- _Problem statement_: When you transcribe the listing that follows, keep every line exact and omit the pictures.

- _Records to use_:
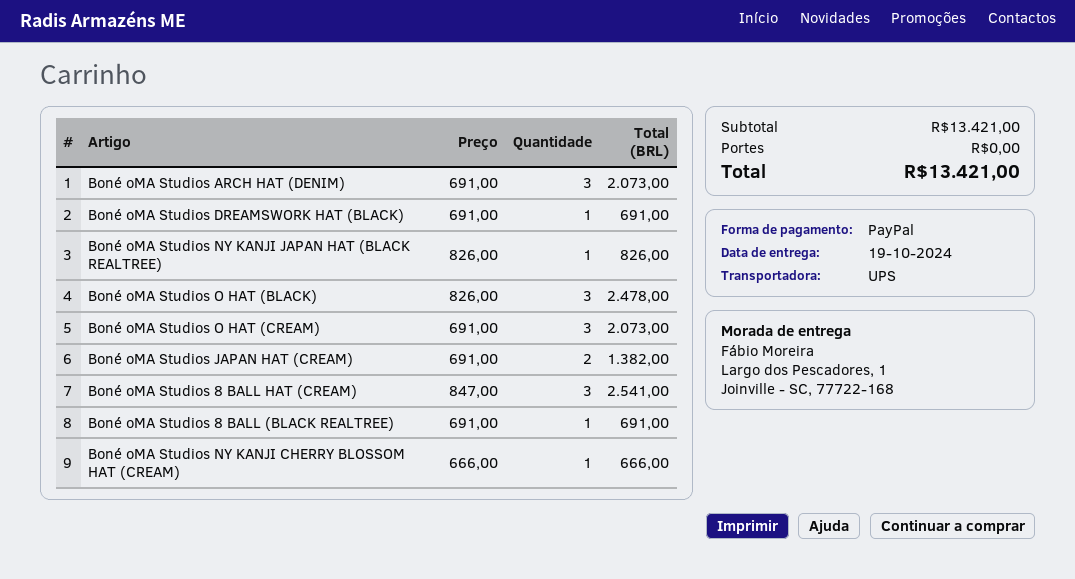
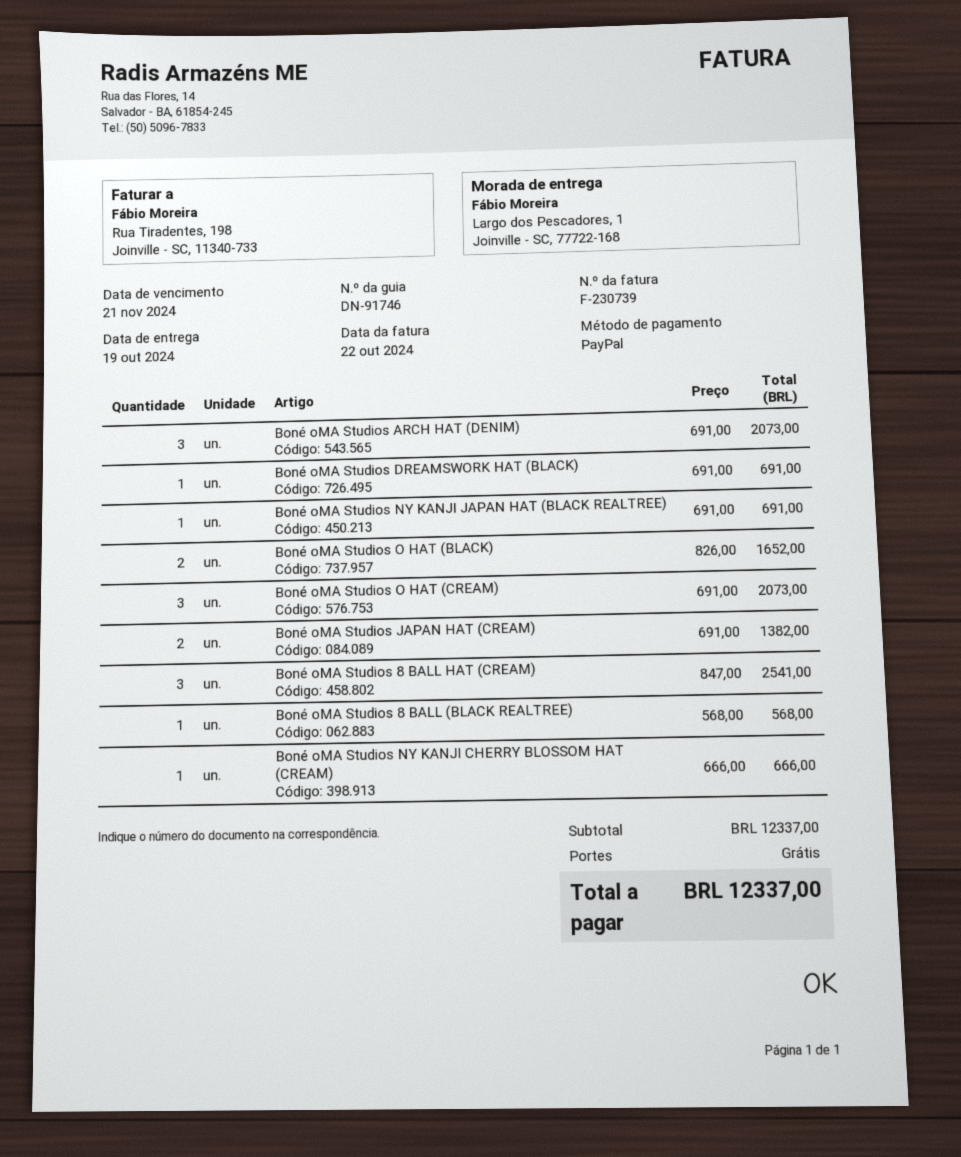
Boné oMA Studios NY KANJI JAPAN HAT (BLACK REALTREE): 1 x 826.00 = 826.00 -> 1 x 691.00 = 691.00
Boné oMA Studios O HAT (BLACK): 3 x 826.00 = 2478.00 -> 2 x 826.00 = 1652.00
Boné oMA Studios 8 BALL (BLACK REALTREE): 1 x 691.00 = 691.00 -> 1 x 568.00 = 568.00
subtotal: 13421.00 -> 12337.00
total: 13421.00 -> 12337.00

- _Solution_:
Boné oMA Studios NY KANJI JAPAN HAT (BLACK REALTREE): 1 x 826.00 = 826.00 -> 1 x 691.00 = 691.00
Boné oMA Studios O HAT (BLACK): 3 x 826.00 = 2478.00 -> 2 x 826.00 = 1652.00
Boné oMA Studios 8 BALL (BLACK REALTREE): 1 x 691.00 = 691.00 -> 1 x 568.00 = 568.00
subtotal: 13421.00 -> 12337.00
total: 13421.00 -> 12337.00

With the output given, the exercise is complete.